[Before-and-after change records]

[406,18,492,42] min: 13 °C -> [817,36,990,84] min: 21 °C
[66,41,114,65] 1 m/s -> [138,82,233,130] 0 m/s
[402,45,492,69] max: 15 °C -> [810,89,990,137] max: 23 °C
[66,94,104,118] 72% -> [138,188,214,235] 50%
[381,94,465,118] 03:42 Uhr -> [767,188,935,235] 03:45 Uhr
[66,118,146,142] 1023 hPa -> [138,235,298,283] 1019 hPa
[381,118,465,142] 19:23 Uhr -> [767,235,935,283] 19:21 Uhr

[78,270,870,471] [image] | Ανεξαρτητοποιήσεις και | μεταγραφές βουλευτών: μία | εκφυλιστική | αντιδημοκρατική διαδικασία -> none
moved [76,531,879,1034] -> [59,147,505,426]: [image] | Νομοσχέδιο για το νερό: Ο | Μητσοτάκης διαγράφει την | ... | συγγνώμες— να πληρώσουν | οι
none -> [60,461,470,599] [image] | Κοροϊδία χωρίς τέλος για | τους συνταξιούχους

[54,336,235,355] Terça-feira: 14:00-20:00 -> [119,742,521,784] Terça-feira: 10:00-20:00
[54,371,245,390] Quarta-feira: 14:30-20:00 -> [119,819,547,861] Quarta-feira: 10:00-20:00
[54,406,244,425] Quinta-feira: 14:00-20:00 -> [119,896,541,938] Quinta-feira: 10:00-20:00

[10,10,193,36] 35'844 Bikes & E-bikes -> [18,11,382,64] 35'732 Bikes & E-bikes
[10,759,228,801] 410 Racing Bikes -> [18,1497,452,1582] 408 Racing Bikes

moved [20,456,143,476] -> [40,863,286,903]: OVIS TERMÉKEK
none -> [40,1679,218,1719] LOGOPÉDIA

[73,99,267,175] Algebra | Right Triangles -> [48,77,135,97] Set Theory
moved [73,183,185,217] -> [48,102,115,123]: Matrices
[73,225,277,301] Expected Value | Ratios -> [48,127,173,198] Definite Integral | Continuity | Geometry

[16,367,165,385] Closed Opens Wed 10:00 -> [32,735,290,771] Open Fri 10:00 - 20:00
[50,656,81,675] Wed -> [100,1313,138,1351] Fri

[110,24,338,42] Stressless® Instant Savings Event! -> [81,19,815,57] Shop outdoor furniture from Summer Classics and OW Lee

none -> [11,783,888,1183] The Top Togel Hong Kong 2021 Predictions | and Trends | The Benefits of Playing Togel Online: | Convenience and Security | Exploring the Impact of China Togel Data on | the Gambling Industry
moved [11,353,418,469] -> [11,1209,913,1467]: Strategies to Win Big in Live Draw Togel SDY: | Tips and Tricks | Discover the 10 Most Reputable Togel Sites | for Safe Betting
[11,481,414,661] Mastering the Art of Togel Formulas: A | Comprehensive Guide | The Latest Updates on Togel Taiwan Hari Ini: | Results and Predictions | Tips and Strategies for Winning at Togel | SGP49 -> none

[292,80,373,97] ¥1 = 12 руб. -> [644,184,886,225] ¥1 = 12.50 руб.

- AIM OF THE TASK:
From the data above, reproduce word for word the lines running from the line with "[10,10,193,36] 35'844 Bikes" to the line with "[73,99,267,175] Algebra |", ends included.

- SOLUTION FOR THIS EXERCISE:
[10,10,193,36] 35'844 Bikes & E-bikes -> [18,11,382,64] 35'732 Bikes & E-bikes
[10,759,228,801] 410 Racing Bikes -> [18,1497,452,1582] 408 Racing Bikes

moved [20,456,143,476] -> [40,863,286,903]: OVIS TERMÉKEK
none -> [40,1679,218,1719] LOGOPÉDIA

[73,99,267,175] Algebra | Right Triangles -> [48,77,135,97] Set Theory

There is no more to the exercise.